Every entry must be set down exactly in the answer; no pictures should appear.

----------

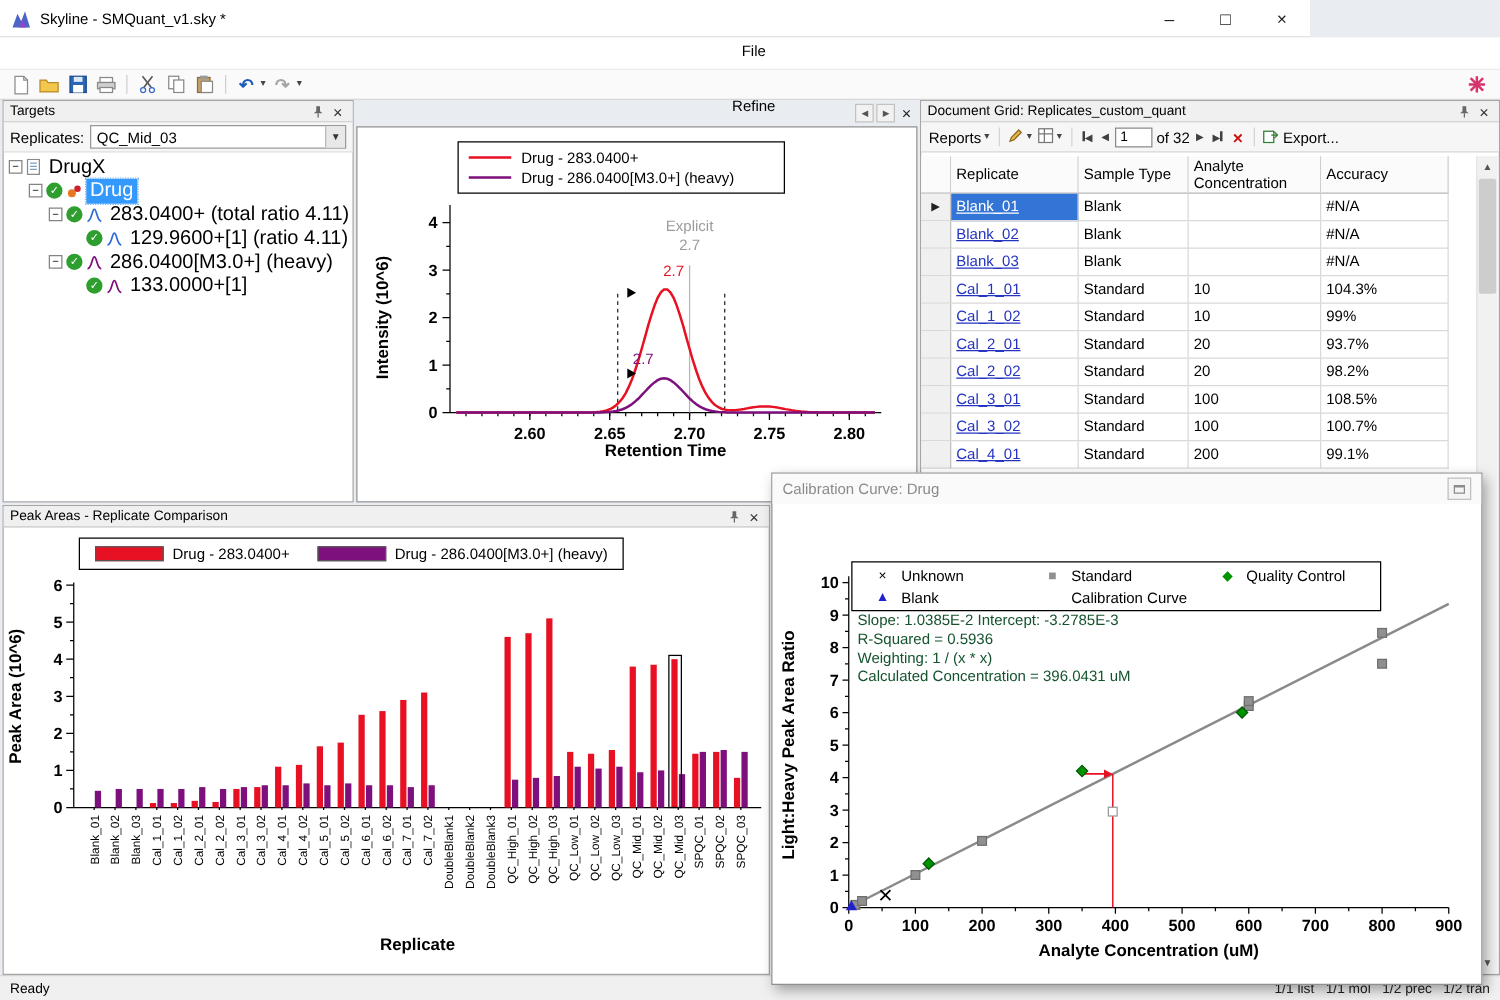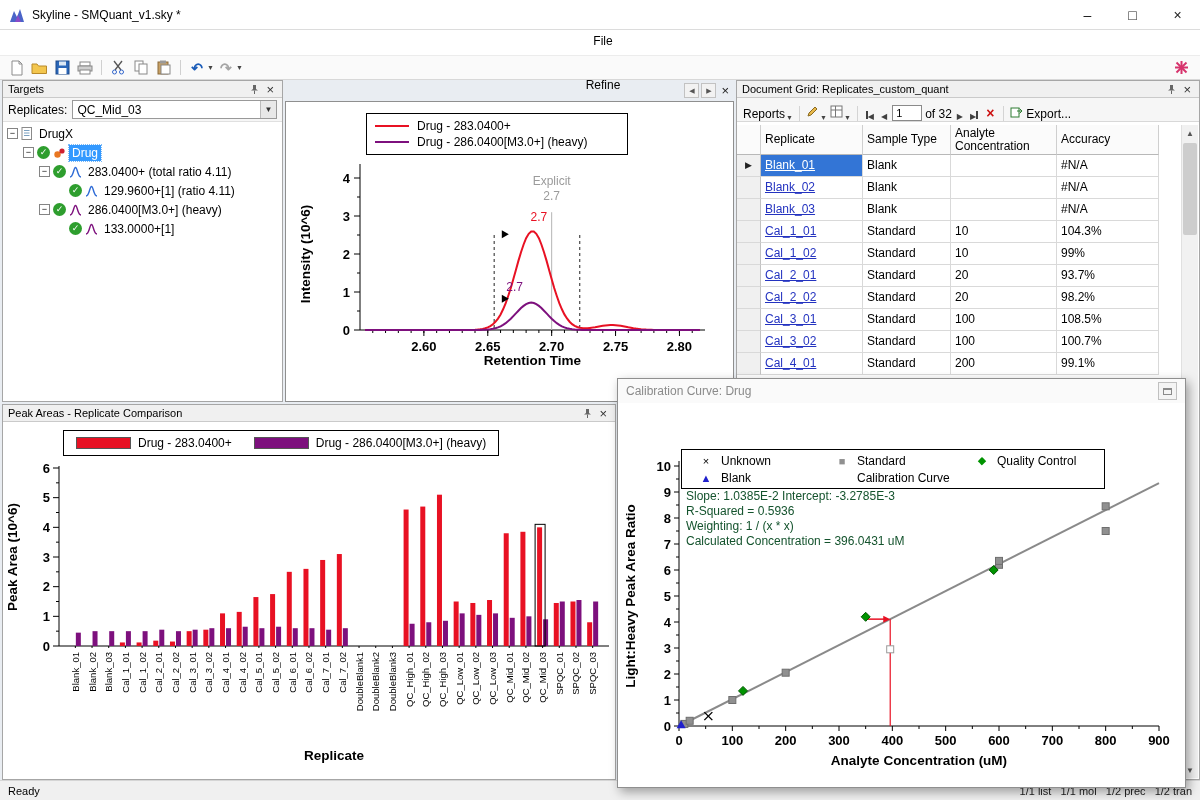--- a/index.html
+++ b/index.html
@@ -1,20 +1,20 @@
 <!DOCTYPE html>
 <html><head>
 <meta charset="utf-8">
 <style>
 *{margin:0;padding:0;box-sizing:border-box;font-family:"Liberation Sans",sans-serif;}
 html,body{width:1200px;height:800px;}
 body{position:relative;background:#e9edf2;overflow:hidden;font-size:12px;color:#000;}
 
 
-.titlebar{position:absolute;left:0;top:0;width:1200px;height:30px;background:#fff;border-bottom:1px solid #dcdcdc;display:flex;align-items:center;}
+.titlebar{position:absolute;left:0;top:0;width:1048px;height:30px;background:#fff;border-bottom:1px solid #dcdcdc;display:flex;align-items:center;}
 .app-icon{width:16px;height:16px;margin:0 7px 0 9px;}
 .title-text{font-size:12px;}
 .tb-spacer{flex:1;}
 .win-btn{width:45px;height:29px;display:flex;align-items:center;justify-content:center;font-size:14px;color:#222;}
 .menubar{position:absolute;left:0;top:30px;width:1200px;height:26px;background:#fff;display:flex;align-items:center;padding-left:6px;border-bottom:1px solid #ececec;flex-direction:column;}
 .menu-item{padding:4px 10px;font-size:12px;}
 .toolbar{position:absolute;left:0;top:56px;width:1200px;height:24px;background:#fafafa;border-bottom:1px solid #d8d8d8;display:flex;align-items:center;padding-left:5px;gap:1px;}
 .tbtn{width:22px;height:21px;display:flex;align-items:center;justify-content:center;}
 .tsep{width:1px;height:15px;background:#d0d0d0;margin:0 4px;}
 .caret{font-size:7px;color:#444;margin-left:-2px;}
@@ -34,40 +34,40 @@
 .repl-row{height:24px;display:flex;align-items:center;background:#f6f6f6;border-bottom:1px solid #e0e0e0;padding:0 5px;gap:5px;}
 .combo{flex:1;height:19px;border:1px solid #999;background:#fff;display:flex;align-items:center;}
 .combo-val{flex:1;padding-left:4px;font-size:12px;}
 .combo-btn{width:16px;height:17px;background:#e8e8e8;border-left:1px solid #bbb;display:flex;align-items:center;justify-content:center;font-size:8px;color:#333;}
 #tree{padding-top:2px;}
 .trow{height:19px;display:flex;align-items:center;gap:3px;white-space:nowrap;}
 .exp{width:11px;height:11px;border:1px solid #848484;background:#fff;font-size:9px;line-height:9px;text-align:center;flex:0 0 11px;}
 .exp-sp{width:11px;flex:0 0 11px;}
 .chk{width:13px;height:13px;border-radius:50%;background:#2e9e2e;color:#fff;font-size:9px;line-height:13px;text-align:center;flex:0 0 13px;}
 .nicon{display:flex;align-items:center;}
-.tlabel{font-size:12px;padding:1px 3px;}
+.tlabel{font-size:16px;padding:1px 3px;}
 .tlabel.sel{background:#3399ff;color:#fff;outline:1px dotted #7ab8f5;}
 
 
 #chrom-panel{left:285px;top:80px;width:449px;height:322px;background:transparent;border:none;}
 .tabstrip{height:21px;display:flex;align-items:flex-end;overflow:hidden;position:relative;}
 .tab{height:20px;padding:3px 8px 0;font-size:11px;background:linear-gradient(#fdfdfd,#ececec);border:1px solid #979797;border-bottom:none;margin-right:1px;white-space:nowrap;}
 .tab.cut{margin-left:-7px;border-left:none;}
 .tabnav{position:absolute;right:2px;top:3px;display:flex;gap:2px;align-items:center;}
 .tabnav .nv{width:15px;height:15px;display:flex;align-items:center;justify-content:center;font-size:7px;color:#555;background:#f2f2f2;border:1px solid #c2c2c2;}
 .tabnav .tclose{font-size:13px;padding:0 3px;color:#222;}
 .chrom-content{position:absolute;left:0;top:21px;width:449px;height:301px;background:#fff;border:1px solid #8f8f8f;}
 .legend-box{position:absolute;border:1px solid #000;background:#fff;font-size:12px;}
 #chrom-legend{left:80px;top:11px;width:262px;padding:4px 8px;}
 .cl-row{display:flex;align-items:center;gap:8px;height:16px;}
 .cl-line{width:34px;height:0;border-top:2px solid #000;}
 
 
 #grid-panel{left:736px;top:80px;width:464px;height:700px;}
-.grid-toolbar{height:24px;display:flex;align-items:flex-end;background:#f6f6f6;border-bottom:1px solid #d8d8d8;padding-left:6px;gap:3px;font-size:12px;}
+.grid-toolbar{height:24px;display:flex;align-items:center;background:#f6f6f6;border-bottom:1px solid #d8d8d8;padding-left:6px;gap:3px;font-size:12px;}
 .gt-sep{width:1px;height:15px;background:#d4d4d4;margin:0 3px;}
 .nav-glyph{font-size:8px;color:#404040;padding:0 2px;}
 .nav-bar{display:inline-block;width:2px;height:8px;background:#404040;}
 .page-input{width:30px;height:16px;border:1px solid #8a8a8a;font-size:11px;padding-left:3px;}
 .red-x{color:#cc1111;font-weight:bold;font-size:14px;padding:0 3px;}
 #grid-table{position:absolute;left:0;top:44px;width:422px;}
 .ghead,.grow{display:grid;grid-template-columns:24px 102px 88px 106px 102px;}
 .gh-cell{height:30px;border-right:1px solid #cfcfcf;border-bottom:1px solid #b8b8b8;background:#fbfbfb;font-size:12px;line-height:13px;padding:2px 4px;display:flex;align-items:center;}
 .gcell{height:22px;border-right:1px solid #d9d9d9;border-bottom:1px solid #d9d9d9;font-size:12px;padding:3px 4px;white-space:nowrap;overflow:hidden;}
 .gsel{background:#f0f0f0;border-right:1px solid #c2c2c2;text-align:center;font-size:9px;color:#222;padding-top:5px;}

----------

• TASK RESPONSE:
--- a/index.html
+++ b/index.html
@@ -1,20 +1,20 @@
 <!DOCTYPE html>
 <html><head>
 <meta charset="utf-8">
 <style>
 *{margin:0;padding:0;box-sizing:border-box;font-family:"Liberation Sans",sans-serif;}
 html,body{width:1200px;height:800px;}
 body{position:relative;background:#e9edf2;overflow:hidden;font-size:12px;color:#000;}
 
 
-.titlebar{position:absolute;left:0;top:0;width:1200px;height:30px;background:#fff;border-bottom:1px solid #dcdcdc;display:flex;align-items:center;}
+.titlebar{position:absolute;left:0;top:0;width:1048px;height:30px;background:#fff;border-bottom:1px solid #dcdcdc;display:flex;align-items:center;}
 .app-icon{width:16px;height:16px;margin:0 7px 0 9px;}
 .title-text{font-size:12px;}
 .tb-spacer{flex:1;}
 .win-btn{width:45px;height:29px;display:flex;align-items:center;justify-content:center;font-size:14px;color:#222;}
 .menubar{position:absolute;left:0;top:30px;width:1200px;height:26px;background:#fff;display:flex;align-items:center;padding-left:6px;border-bottom:1px solid #ececec;flex-direction:column;}
 .menu-item{padding:4px 10px;font-size:12px;}
 .toolbar{position:absolute;left:0;top:56px;width:1200px;height:24px;background:#fafafa;border-bottom:1px solid #d8d8d8;display:flex;align-items:center;padding-left:5px;gap:1px;}
 .tbtn{width:22px;height:21px;display:flex;align-items:center;justify-content:center;}
 .tsep{width:1px;height:15px;background:#d0d0d0;margin:0 4px;}
 .caret{font-size:7px;color:#444;margin-left:-2px;}
@@ -34,40 +34,40 @@
 .repl-row{height:24px;display:flex;align-items:center;background:#f6f6f6;border-bottom:1px solid #e0e0e0;padding:0 5px;gap:5px;}
 .combo{flex:1;height:19px;border:1px solid #999;background:#fff;display:flex;align-items:center;}
 .combo-val{flex:1;padding-left:4px;font-size:12px;}
 .combo-btn{width:16px;height:17px;background:#e8e8e8;border-left:1px solid #bbb;display:flex;align-items:center;justify-content:center;font-size:8px;color:#333;}
 #tree{padding-top:2px;}
 .trow{height:19px;display:flex;align-items:center;gap:3px;white-space:nowrap;}
 .exp{width:11px;height:11px;border:1px solid #848484;background:#fff;font-size:9px;line-height:9px;text-align:center;flex:0 0 11px;}
 .exp-sp{width:11px;flex:0 0 11px;}
 .chk{width:13px;height:13px;border-radius:50%;background:#2e9e2e;color:#fff;font-size:9px;line-height:13px;text-align:center;flex:0 0 13px;}
 .nicon{display:flex;align-items:center;}
-.tlabel{font-size:12px;padding:1px 3px;}
+.tlabel{font-size:16px;padding:1px 3px;}
 .tlabel.sel{background:#3399ff;color:#fff;outline:1px dotted #7ab8f5;}
 
 
 #chrom-panel{left:285px;top:80px;width:449px;height:322px;background:transparent;border:none;}
 .tabstrip{height:21px;display:flex;align-items:flex-end;overflow:hidden;position:relative;}
 .tab{height:20px;padding:3px 8px 0;font-size:11px;background:linear-gradient(#fdfdfd,#ececec);border:1px solid #979797;border-bottom:none;margin-right:1px;white-space:nowrap;}
 .tab.cut{margin-left:-7px;border-left:none;}
 .tabnav{position:absolute;right:2px;top:3px;display:flex;gap:2px;align-items:center;}
 .tabnav .nv{width:15px;height:15px;display:flex;align-items:center;justify-content:center;font-size:7px;color:#555;background:#f2f2f2;border:1px solid #c2c2c2;}
 .tabnav .tclose{font-size:13px;padding:0 3px;color:#222;}
 .chrom-content{position:absolute;left:0;top:21px;width:449px;height:301px;background:#fff;border:1px solid #8f8f8f;}
 .legend-box{position:absolute;border:1px solid #000;background:#fff;font-size:12px;}
 #chrom-legend{left:80px;top:11px;width:262px;padding:4px 8px;}
 .cl-row{display:flex;align-items:center;gap:8px;height:16px;}
 .cl-line{width:34px;height:0;border-top:2px solid #000;}
 
 
 #grid-panel{left:736px;top:80px;width:464px;height:700px;}
-.grid-toolbar{height:24px;display:flex;align-items:flex-end;background:#f6f6f6;border-bottom:1px solid #d8d8d8;padding-left:6px;gap:3px;font-size:12px;}
+.grid-toolbar{height:24px;display:flex;align-items:center;background:#f6f6f6;border-bottom:1px solid #d8d8d8;padding-left:6px;gap:3px;font-size:12px;}
 .gt-sep{width:1px;height:15px;background:#d4d4d4;margin:0 3px;}
 .nav-glyph{font-size:8px;color:#404040;padding:0 2px;}
 .nav-bar{display:inline-block;width:2px;height:8px;background:#404040;}
 .page-input{width:30px;height:16px;border:1px solid #8a8a8a;font-size:11px;padding-left:3px;}
 .red-x{color:#cc1111;font-weight:bold;font-size:14px;padding:0 3px;}
 #grid-table{position:absolute;left:0;top:44px;width:422px;}
 .ghead,.grow{display:grid;grid-template-columns:24px 102px 88px 106px 102px;}
 .gh-cell{height:30px;border-right:1px solid #cfcfcf;border-bottom:1px solid #b8b8b8;background:#fbfbfb;font-size:12px;line-height:13px;padding:2px 4px;display:flex;align-items:center;}
 .gcell{height:22px;border-right:1px solid #d9d9d9;border-bottom:1px solid #d9d9d9;font-size:12px;padding:3px 4px;white-space:nowrap;overflow:hidden;}
 .gsel{background:#f0f0f0;border-right:1px solid #c2c2c2;text-align:center;font-size:9px;color:#222;padding-top:5px;}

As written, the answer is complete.